-------- Provided records --------

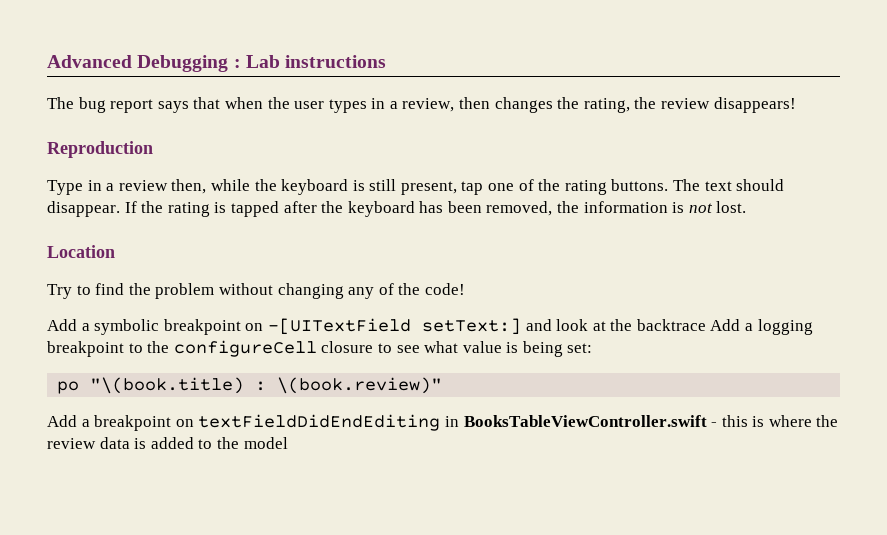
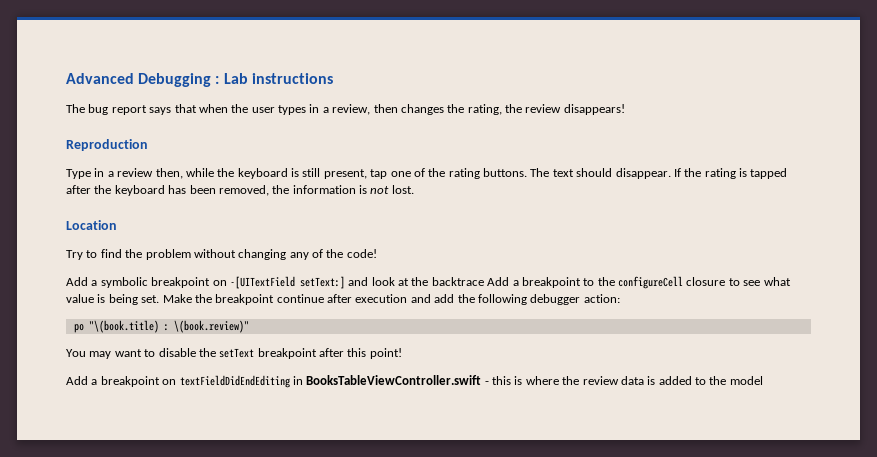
[757,319,813,335] logging -> (519, 283) none
[567,343,593,353] [57,377,443,394] set: // po "\(book.title) : \(book.review)" -> [141,294,620,305] [73,320,249,333] [66,348,402,359] set. Make the breakpoint continue after execution and add the following debugger action: // po "\(book.title) : \(book.review)" // You may want to disable the setText breakpoint after this point!

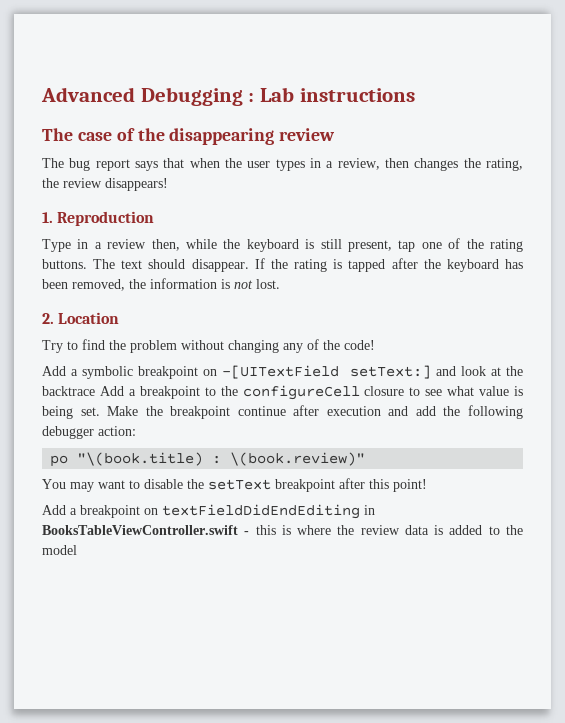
(333, 78) none -> [42,128,336,145] // The case of the disappearing review
(625, 109) none -> [42,212,53,223] 1.
(414, 189) none -> [42,313,54,324] 2.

--------

- Task -
Reproduce every record word for word. The copy must contain no pictures.

- Exercise output -
[757,319,813,335] logging -> (519, 283) none
[567,343,593,353] [57,377,443,394] set: // po "\(book.title) : \(book.review)" -> [141,294,620,305] [73,320,249,333] [66,348,402,359] set. Make the breakpoint continue after execution and add the following debugger action: // po "\(book.title) : \(book.review)" // You may want to disable the setText breakpoint after this point!

(333, 78) none -> [42,128,336,145] // The case of the disappearing review
(625, 109) none -> [42,212,53,223] 1.
(414, 189) none -> [42,313,54,324] 2.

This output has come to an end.